11. Atıkların Düzenli Depolanmasına Dair Yönetmelik Hükümlerine uygun olarak beyan edilen taahhüttün yerine getirilmediği görülmüştür. Açılmış sondaj havuzu ise keşif günü bölge için bir tehdit niteliğindedir. 2 adet açılacağı belirtilen havuz tek adet ve hacmen de hesaplanan ölçülerde değildir. Sondaj faaliyetinin bitmesini takiben membran örtü alınacak ve havuzun rehabilitasyonu yapılmamıştır.

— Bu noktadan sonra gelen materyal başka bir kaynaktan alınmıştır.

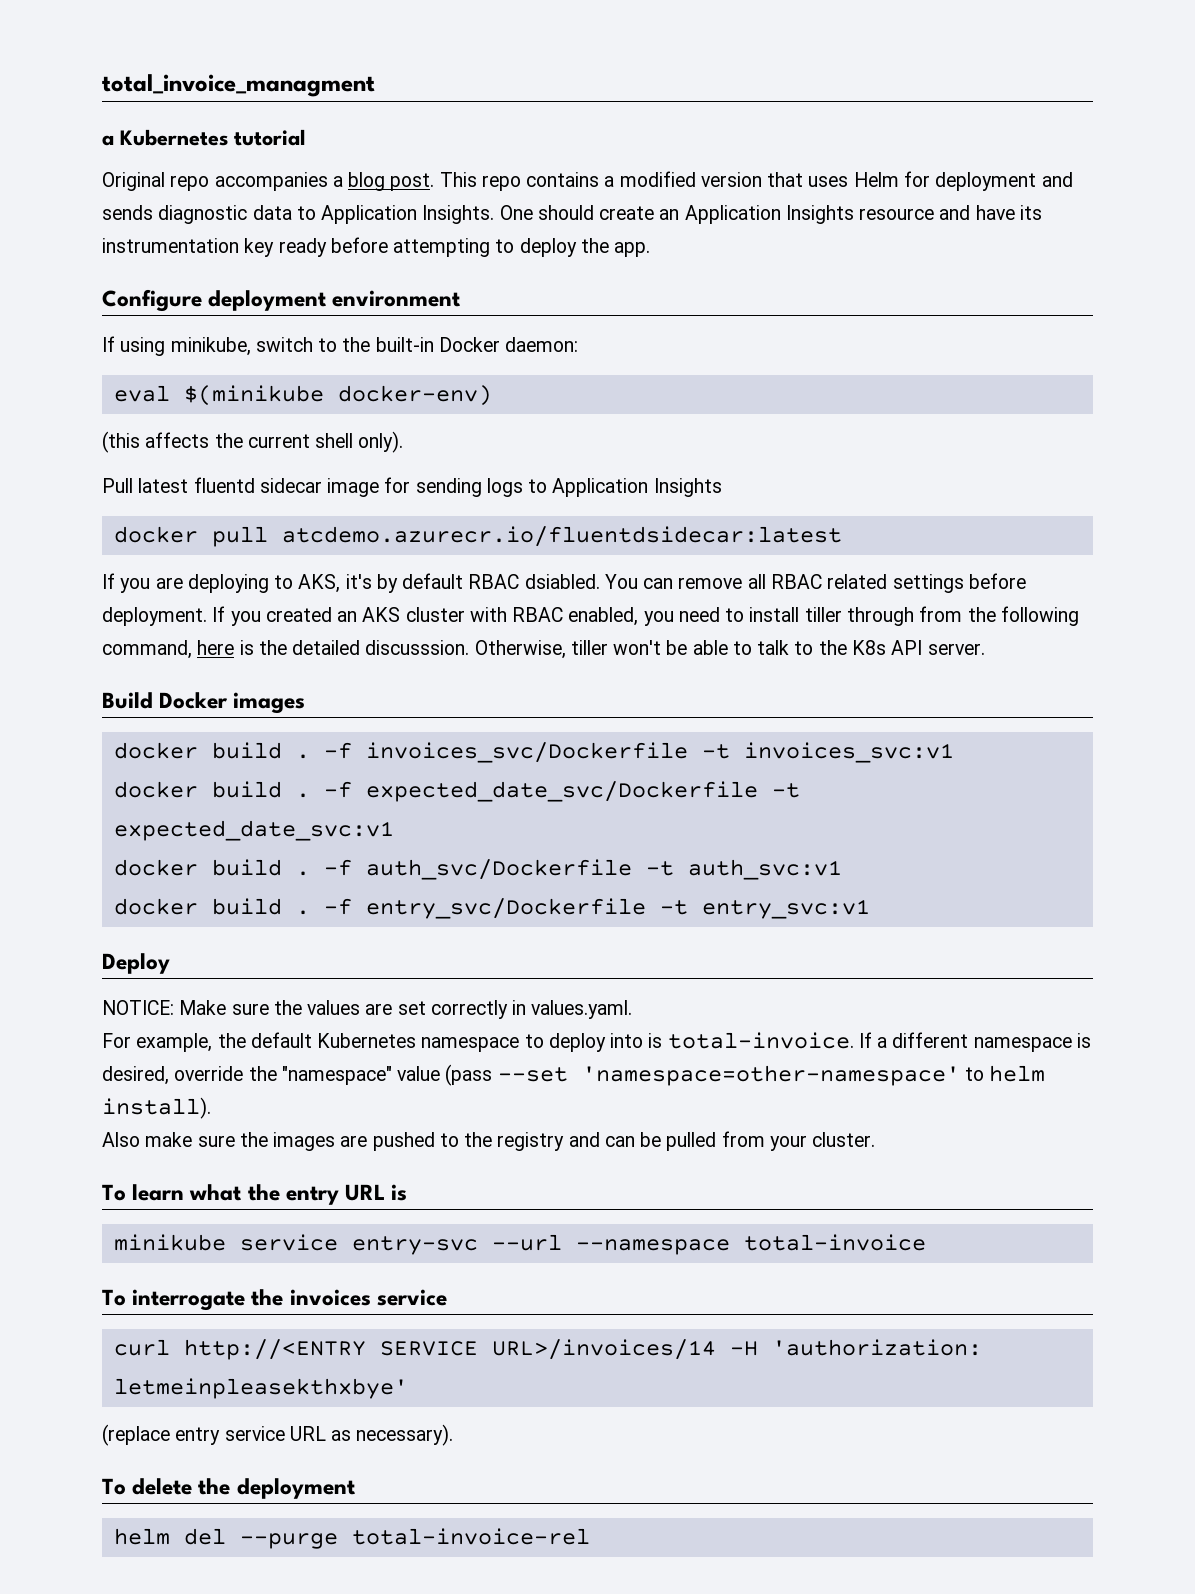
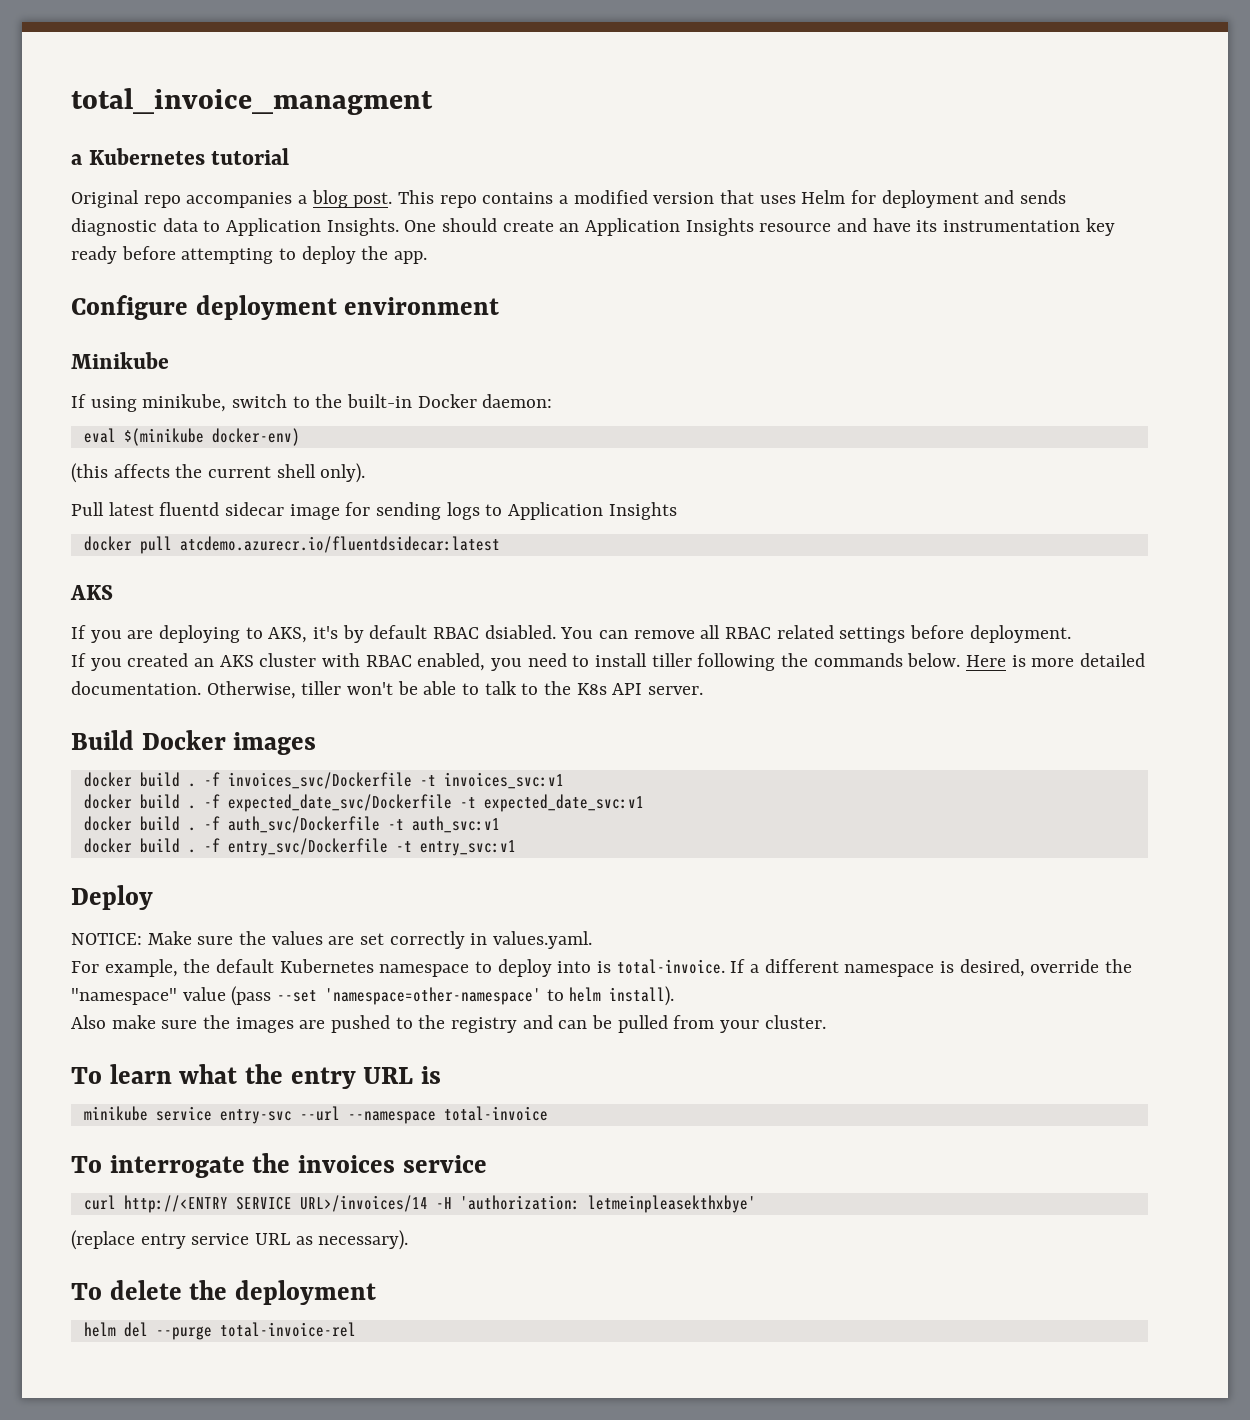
(461, 298) none -> [71,352,169,369] // Minikube
(842, 536) none -> [70,585,113,600] // AKS
(207, 616) none -> (1071, 634) //
[846,606,1079,626] [102,640,470,659] through from the following command, here is the detailed discusssion. -> [697,653,1146,671] [71,681,201,695] following the commands below. Here is more detailed documentation.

12. PTD belirtilse de Resim-12-13-14-15-16’dan görüleceği üzere firma hiçbir taahhütte uymadığı tespit edilmiştir.
13. Keşif günü saha da gözlenen sulak alanların korunması ve kuru dere yataklarına atık atılmaması hususunun yerine getirilmediğidir.
14. PTD’ in mevzuatta öngörülen usule uygun hazırlanmadığı, hesaplamaların ve değerlendirmelerin yeterli düzeyde veri, bilgi ve belgeye dayandırılmadığı, proje kapsamının asgari gereklilikleri taşımadığı, tarım arazileri ile yerleşim yerlerini, çevredeki bitki örtüsünü, su kaynaklarını ve doğal yaşamı, orman alanlarını olumsuz etkilediği ve çevreye ve insan sağlığına olabilecek olumsuz etkilerin kabul edilebilir düzeyde olmadığı, diğer bir ifade ile söz konusu projenin genel, olarak ekosistemi ve çevrede bulunan yerleşim yerlerini ne ölçüde etkileyeceği, bu suretle Çevresel Etki Değerlendirme sürecinin işletilmesinin mevzuat hükümleri kapsamında gerekli olmadığı tespitlerimizdir.
Derneğin açıklamasının devamında şunlar kaydedildi:
"Raporda özetle;
“Firmanın hazırladığı proje tanıtım dosyasındaki içeriğin eksik ve yetersiz olduğu, bu nedenle etkilerin tam değerlendirilmediği gerekçesi ile toprakta, suda veya havada kalıcı özellik gösterip çevreyi kirletebileceği ve gerekli çevreyi korumak için önleyici önlemleri içermediği, bilimsel ve teknik yönden yeterli olmadığı görülmüştür.
Projenin çevresel etkilerinin ve bu etkilerin en aza indirilmesi için alınması gereken önlemlerin yeterli şekilde değerlendirilmediği, bu doğrultuda verilen taahhütlere uyulmadığı ve alınan önlemlerin yeterli olmadığı kanaatindeyiz.” denilmektedir.
Neymiş? “ÇED Gerekli” imiş.
Mahkeme kararının da bizden ve doğadan yana olmasını bekliyoruz."